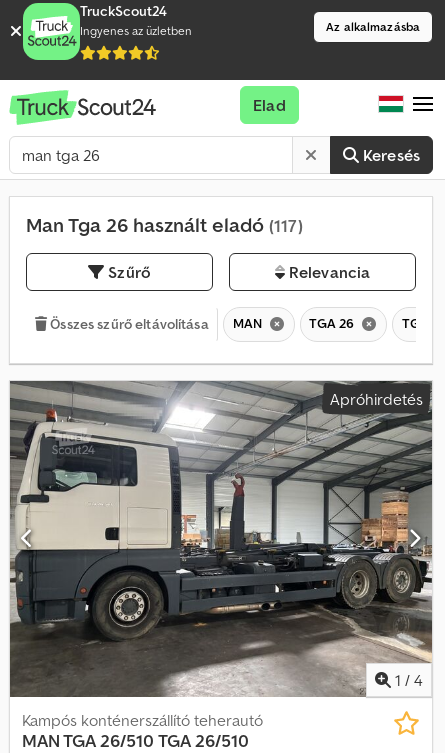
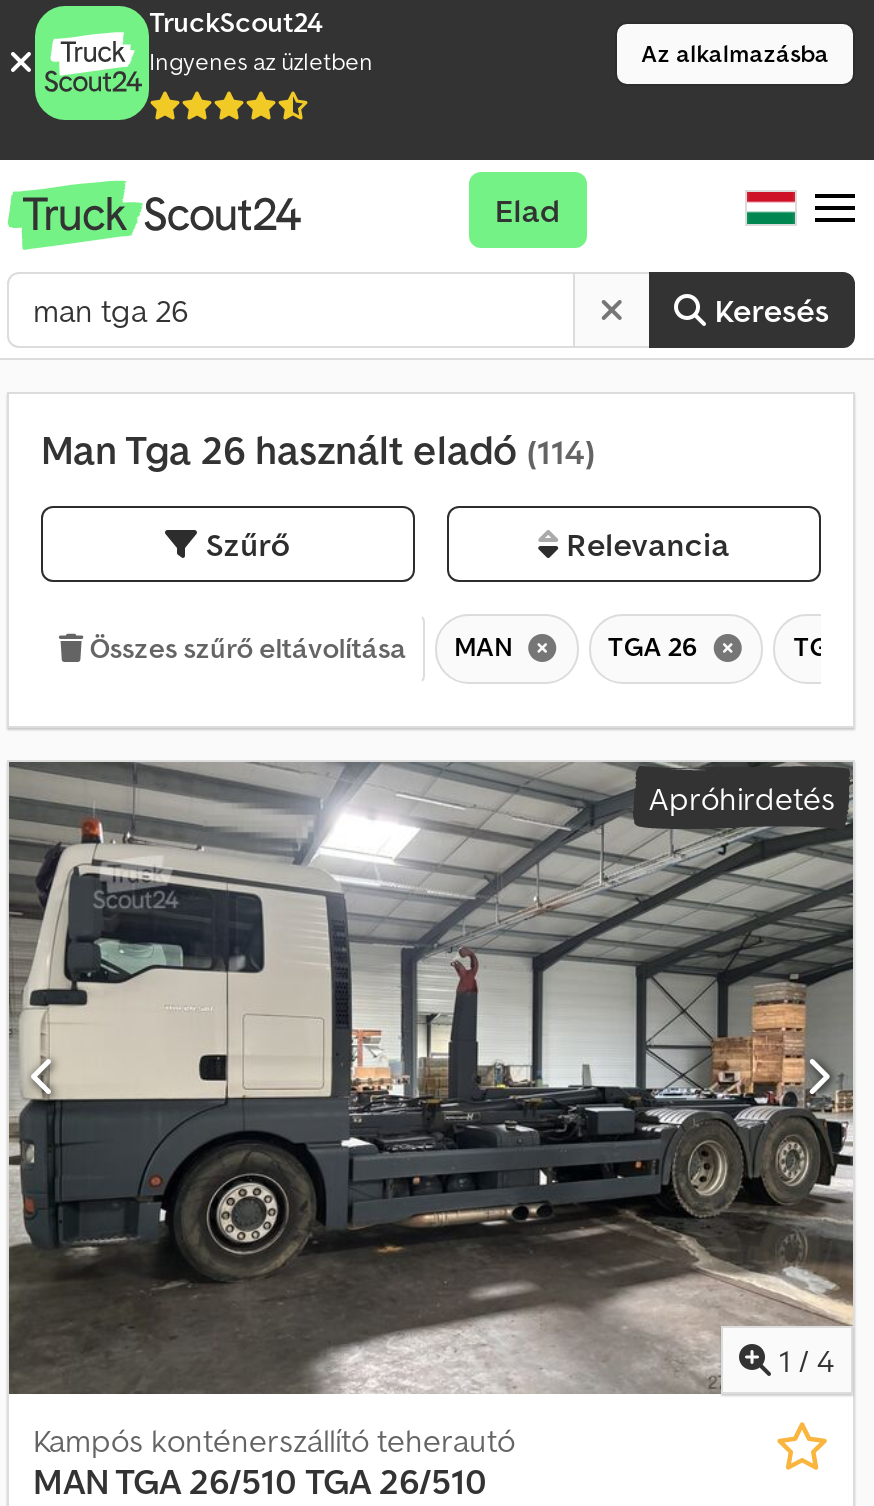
- Man Tga 26 használt eladó (117)
+ Man Tga 26 használt eladó (114)
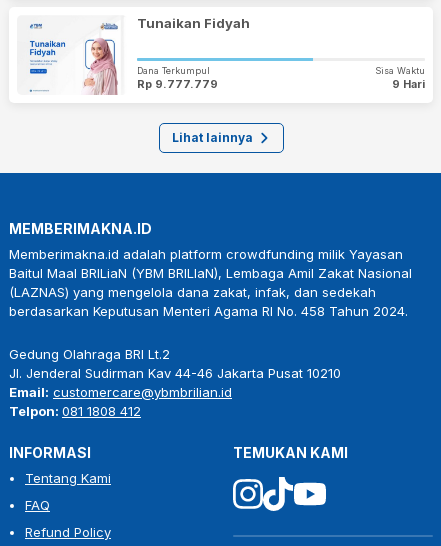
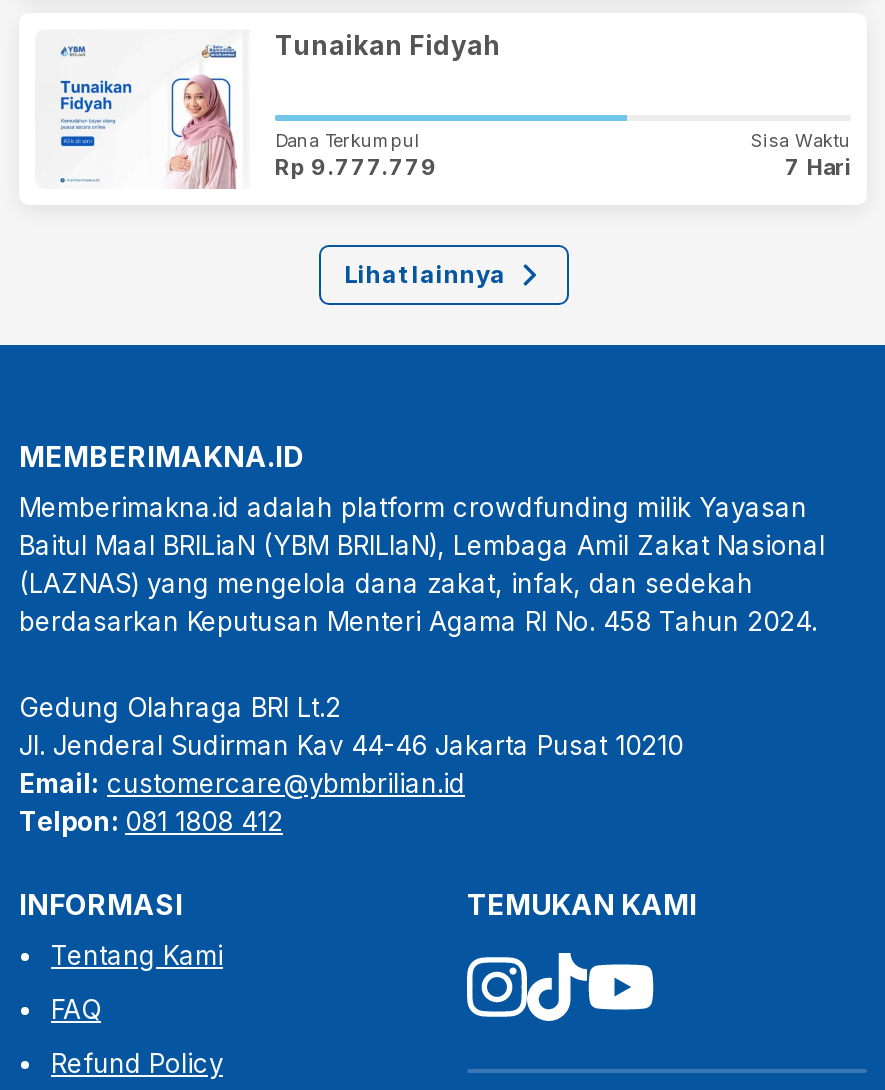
- 9 Hari
+ 7 Hari
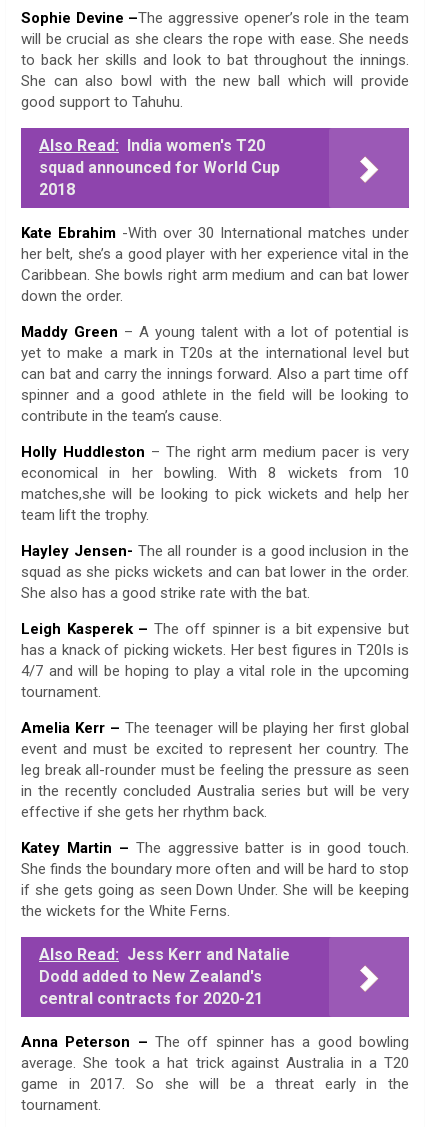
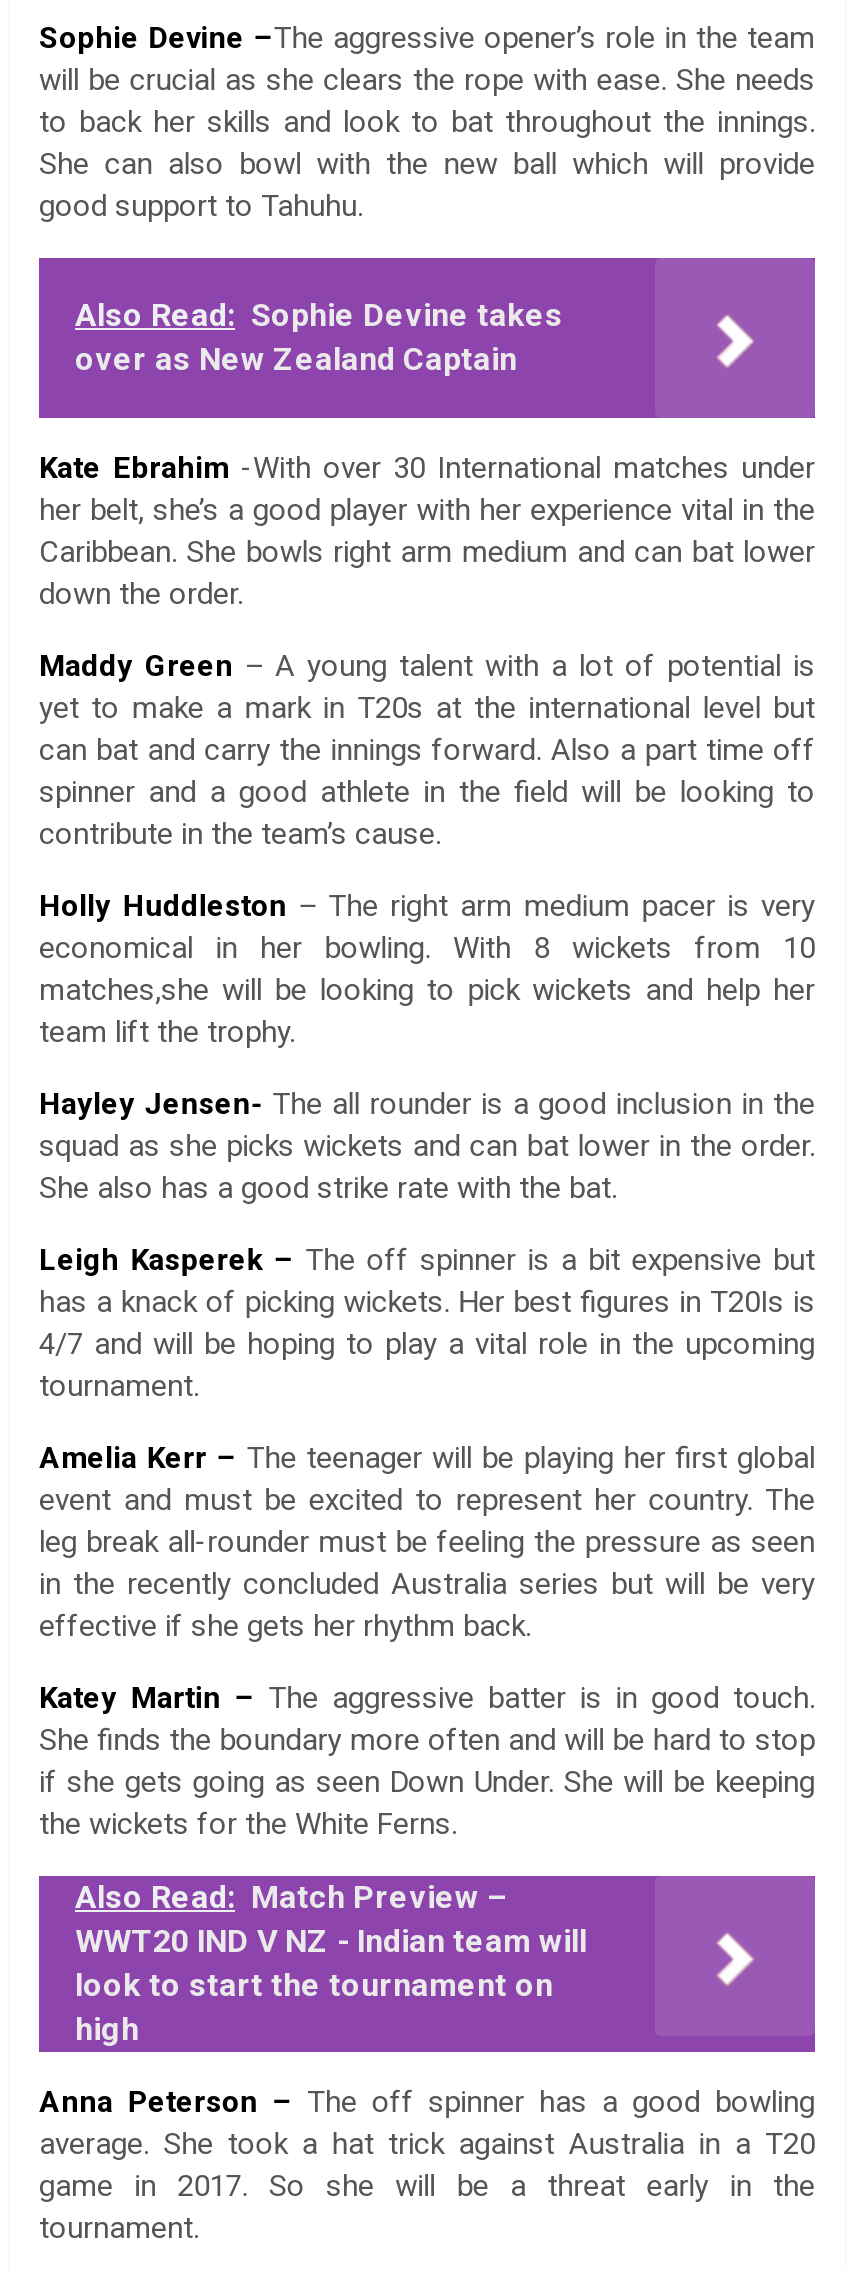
- Also Read: India women's T20
- squad announced for World Cup
- 2018
+ Also Read: Sophie Devine takes
+ over as New Zealand Captain

- Also Read: Jess Kerr and Natalie
- Dodd added to New Zealand's
- central contracts for 2020-21
+ Also Read: Match Preview –
+ WWT20 IND V NZ - Indian team will
+ look to start the tournament on
+ high
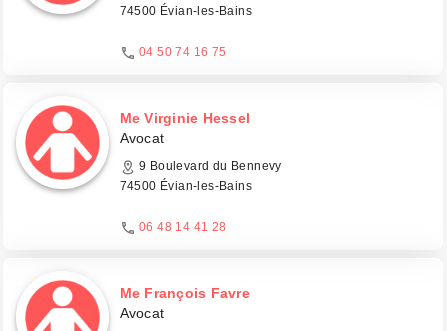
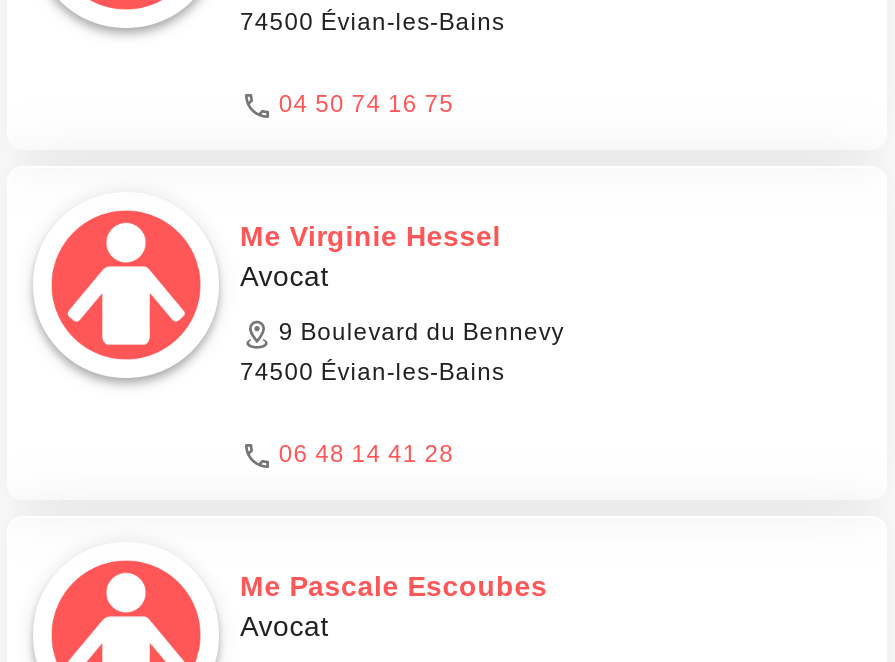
- Me François Favre
+ Me Pascale Escoubes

■ ■ ■

Work to be completed:
Skipping any images, write out all the data exactly.

Written solution:
- Man Tga 26 használt eladó (117)
+ Man Tga 26 használt eladó (114)
- 9 Hari
+ 7 Hari
- Also Read: India women's T20
- squad announced for World Cup
- 2018
+ Also Read: Sophie Devine takes
+ over as New Zealand Captain

- Also Read: Jess Kerr and Natalie
- Dodd added to New Zealand's
- central contracts for 2020-21
+ Also Read: Match Preview –
+ WWT20 IND V NZ - Indian team will
+ look to start the tournament on
+ high
- Me François Favre
+ Me Pascale Escoubes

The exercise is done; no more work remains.